Default codec does binary search first on "blocks" and only decompresses only the one single block needed, then scans to the target: https://github.com/apache/lucene/blob/main/lucene/core/src/java/org/apache/lucene/codecs/lucene90/Lucene90DocValuesProducer.java#L1028 https://github.com/apache/lucene/blob/main/lucene/core/src/java/org/apache/lucene/codecs/lucene90/Lucene90DocValuesProducer.java#L1193

asfimport commented 2 years ago

Marc D'Mello (@mdmarshmallow) (migrated from JIRA)

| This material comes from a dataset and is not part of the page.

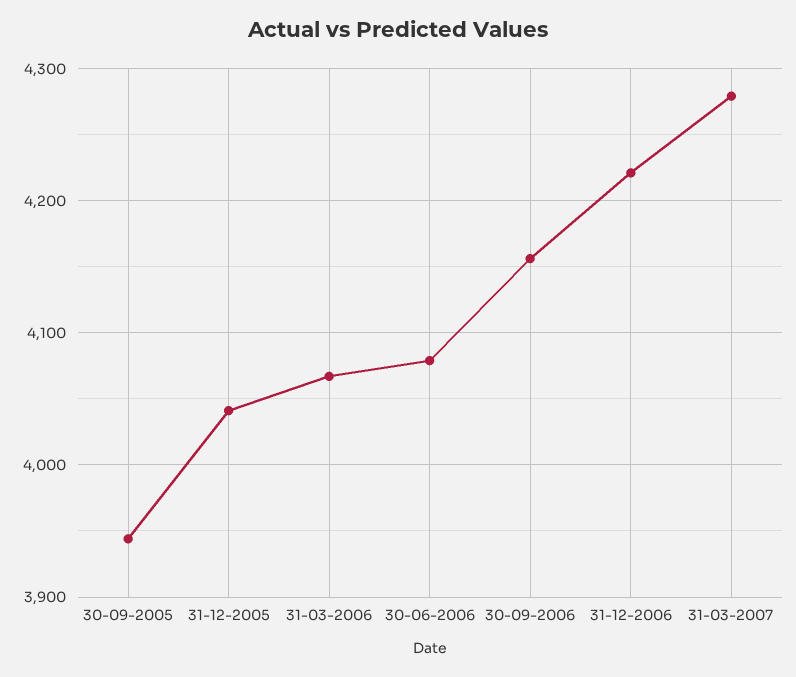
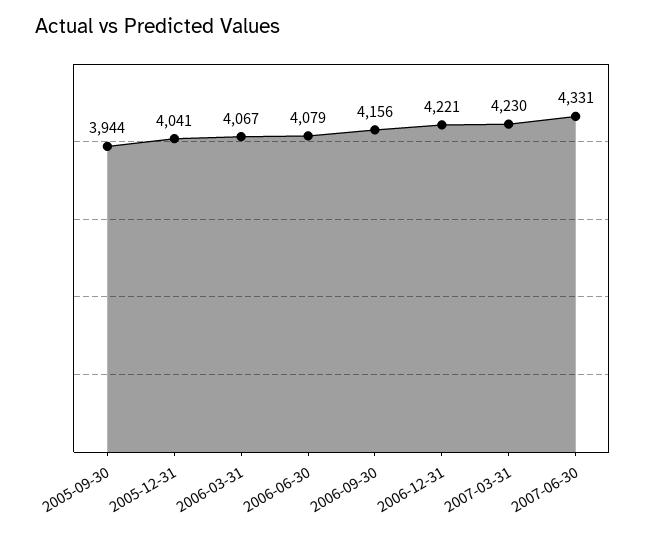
31-03-2007: 4280 -> 4230
2007-06-30: none -> 4331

I'll take a look at the code that you guys pointed to. Thanks for all the info/suggestions!

asfimport commented 2 years ago

Greg Miller (@gsmiller) (migrated from JIRA)

The more I've thought about this, the more I like it actually. I'd like to add a "bigger plus one" {}({}++1?) to exploring this idea. Taxonomy faceting is super useful but seems a little "clunky" to me in its current form (for lack of a better adjective). The whole idea of using a side-car Lucene index to store taxonomy information is neat/creative, but feels slightly "off". We've recently chased optimizations to how we encode information in this index (and in docs) (see: #10490, #11100, LUCENE-10122). We also rely on specific merge policies to ensure ordinal stability in the taxonomy index (see conversation here). While I recognize that there are a couple fundamental differences between taxonomy-based faceting and SSDV faceting, supporting hierarchical labels with SSDV faceting would go a long way towards closing the gap between the two implementations. If we could reach feature parity between these two approaches by supporting hierarchies of arbitrary depth, I think the only real difference becomes "ordinal mapping" penalties. So SSDV still needs to apply a global mapping while taxonomy-based faceting does some extra work when merging segments to avoid the need for global mapping at query time.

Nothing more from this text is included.